§ **Requirement**: Using the records below, transcribe exactly only the lines from the one with "total: 2588.51 -> 2597.57" through the end, both included, and drop every picture.

(Before-and-after change data)
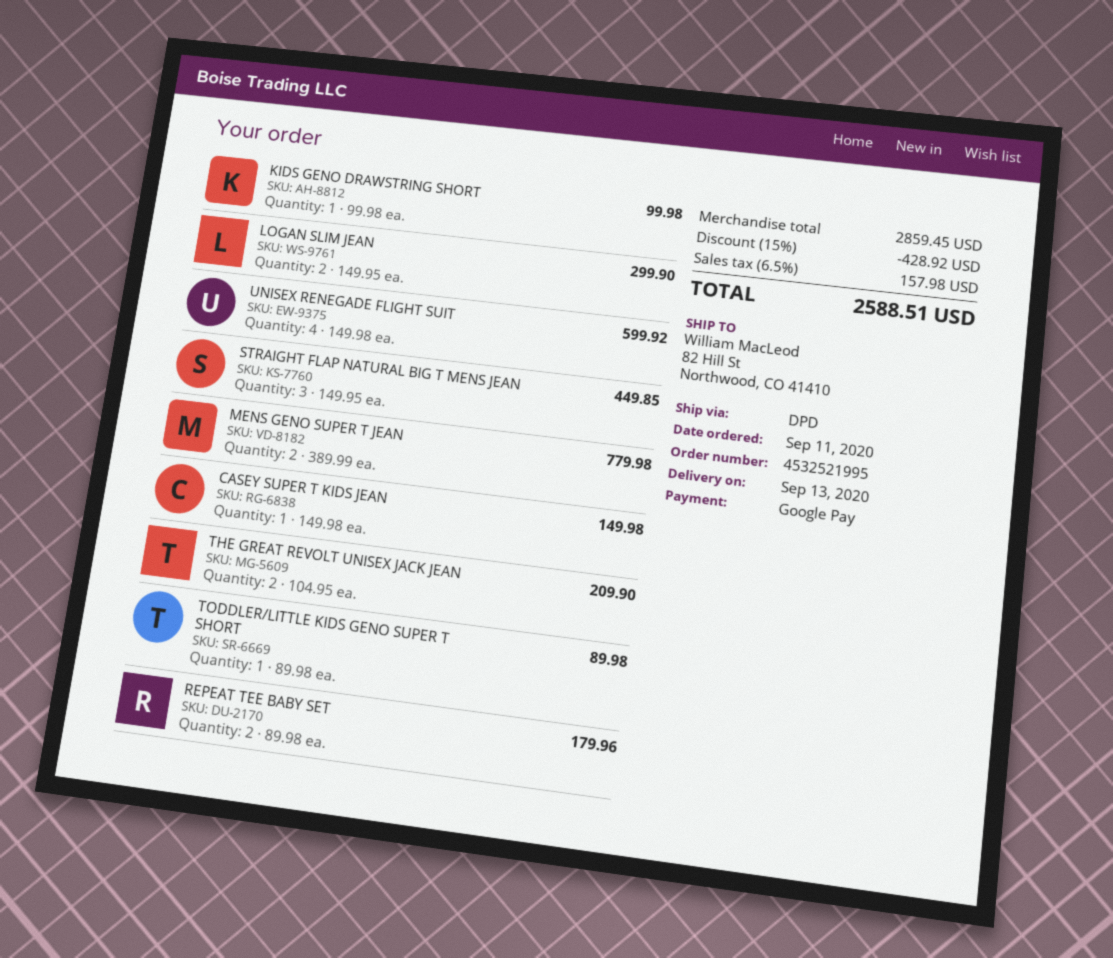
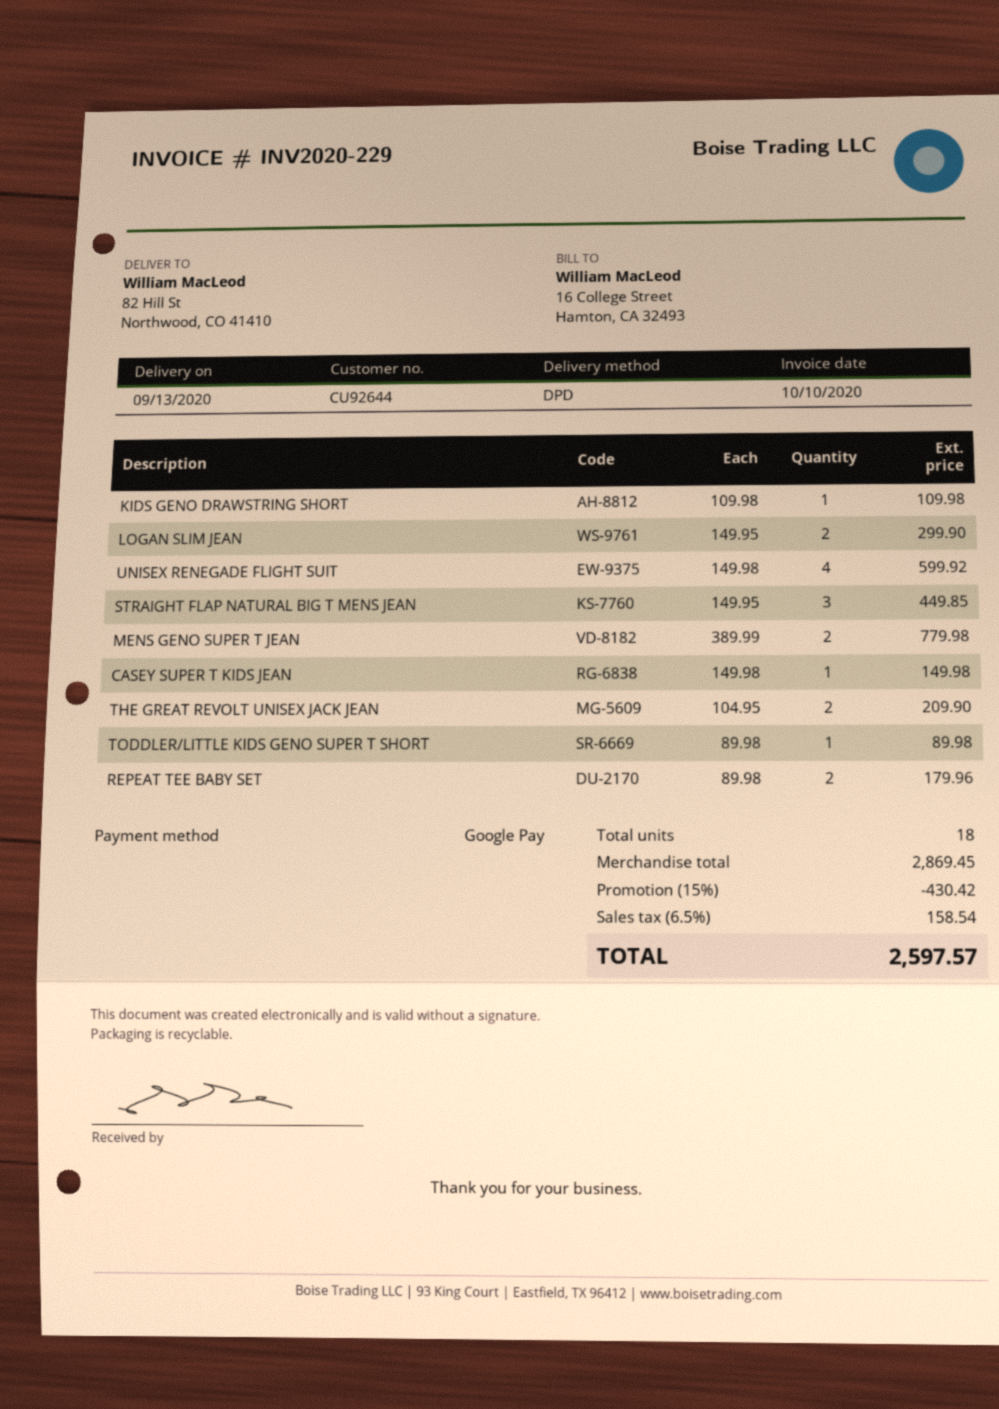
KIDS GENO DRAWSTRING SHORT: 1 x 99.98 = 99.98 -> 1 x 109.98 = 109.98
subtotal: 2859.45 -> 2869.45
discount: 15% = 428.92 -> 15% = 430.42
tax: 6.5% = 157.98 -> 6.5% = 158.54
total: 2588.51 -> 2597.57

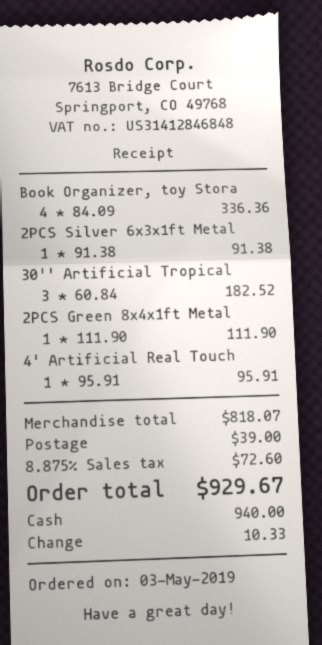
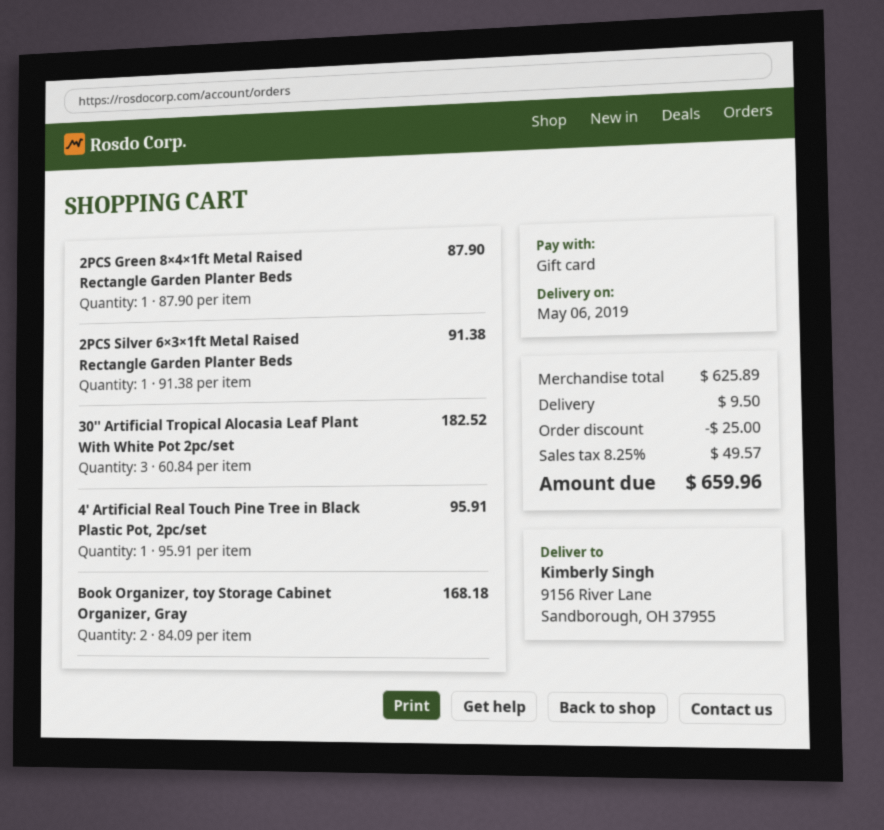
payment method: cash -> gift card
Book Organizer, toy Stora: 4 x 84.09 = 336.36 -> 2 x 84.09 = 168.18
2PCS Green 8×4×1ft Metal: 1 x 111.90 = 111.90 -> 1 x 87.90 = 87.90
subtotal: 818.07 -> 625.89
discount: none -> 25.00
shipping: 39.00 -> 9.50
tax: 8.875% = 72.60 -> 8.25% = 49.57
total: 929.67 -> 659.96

§ **Reply to the task**:
total: 2588.51 -> 2597.57

payment method: cash -> gift card
Book Organizer, toy Stora: 4 x 84.09 = 336.36 -> 2 x 84.09 = 168.18
2PCS Green 8×4×1ft Metal: 1 x 111.90 = 111.90 -> 1 x 87.90 = 87.90
subtotal: 818.07 -> 625.89
discount: none -> 25.00
shipping: 39.00 -> 9.50
tax: 8.875% = 72.60 -> 8.25% = 49.57
total: 929.67 -> 659.96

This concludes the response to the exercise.